YOUR INSTRUCTIONS:
Where a picture appears, skip it and copy everything else in the listing exactly.

MATERIAL PROVIDED:
*-*-*

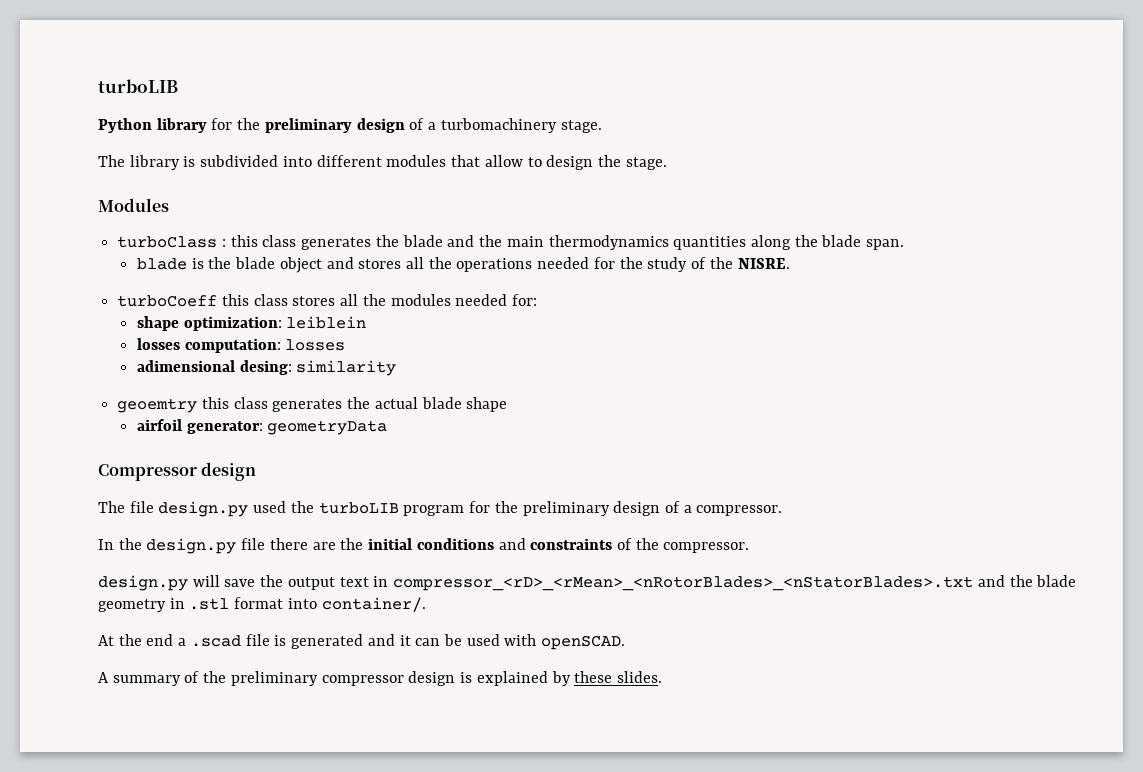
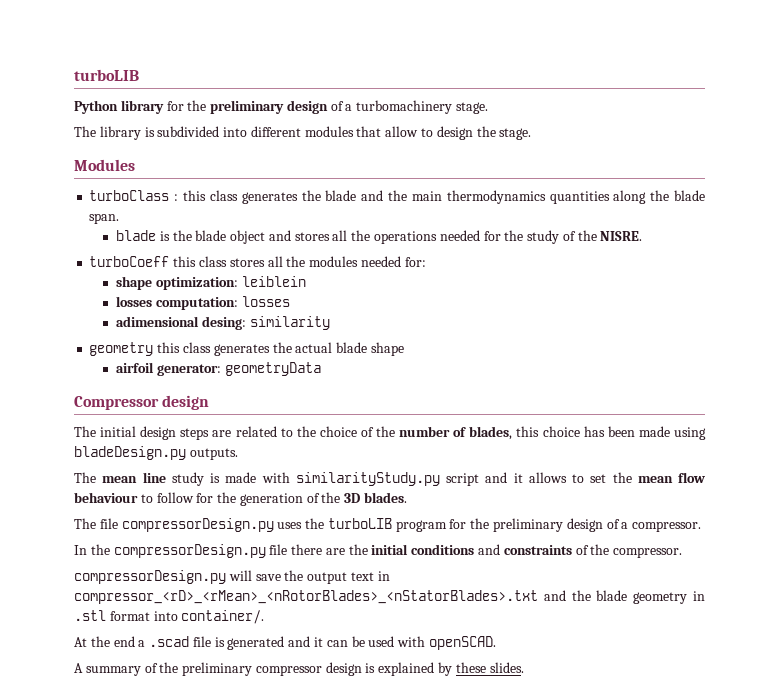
[117,398,198,413] geoemtry -> [89,342,154,356] geometry
(257, 471) none -> [74,426,706,440] [74,446,238,460] [74,472,705,486] [74,492,408,506] // The initial design steps are related to the choice of the number of blades, this choice has been made using bladeDesign.py outputs. // The mean line study is made with similarityStudy.py script and it allows to set the mean flow behaviour to follow for the generation of the 3D blades.
[158,501,287,517] design.py used -> [121,518,303,532] compressorDesign.py uses
[146,538,237,554] design.py -> [113,544,266,558] compressorDesign.py
[98,575,188,591] design.py -> [74,570,226,584] compressorDesign.py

*-*-*

RESPONSE:
[117,398,198,413] geoemtry -> [89,342,154,356] geometry
(257, 471) none -> [74,426,706,440] [74,446,238,460] [74,472,705,486] [74,492,408,506] // The initial design steps are related to the choice of the number of blades, this choice has been made using bladeDesign.py outputs. // The mean line study is made with similarityStudy.py script and it allows to set the mean flow behaviour to follow for the generation of the 3D blades.
[158,501,287,517] design.py used -> [121,518,303,532] compressorDesign.py uses
[146,538,237,554] design.py -> [113,544,266,558] compressorDesign.py
[98,575,188,591] design.py -> [74,570,226,584] compressorDesign.py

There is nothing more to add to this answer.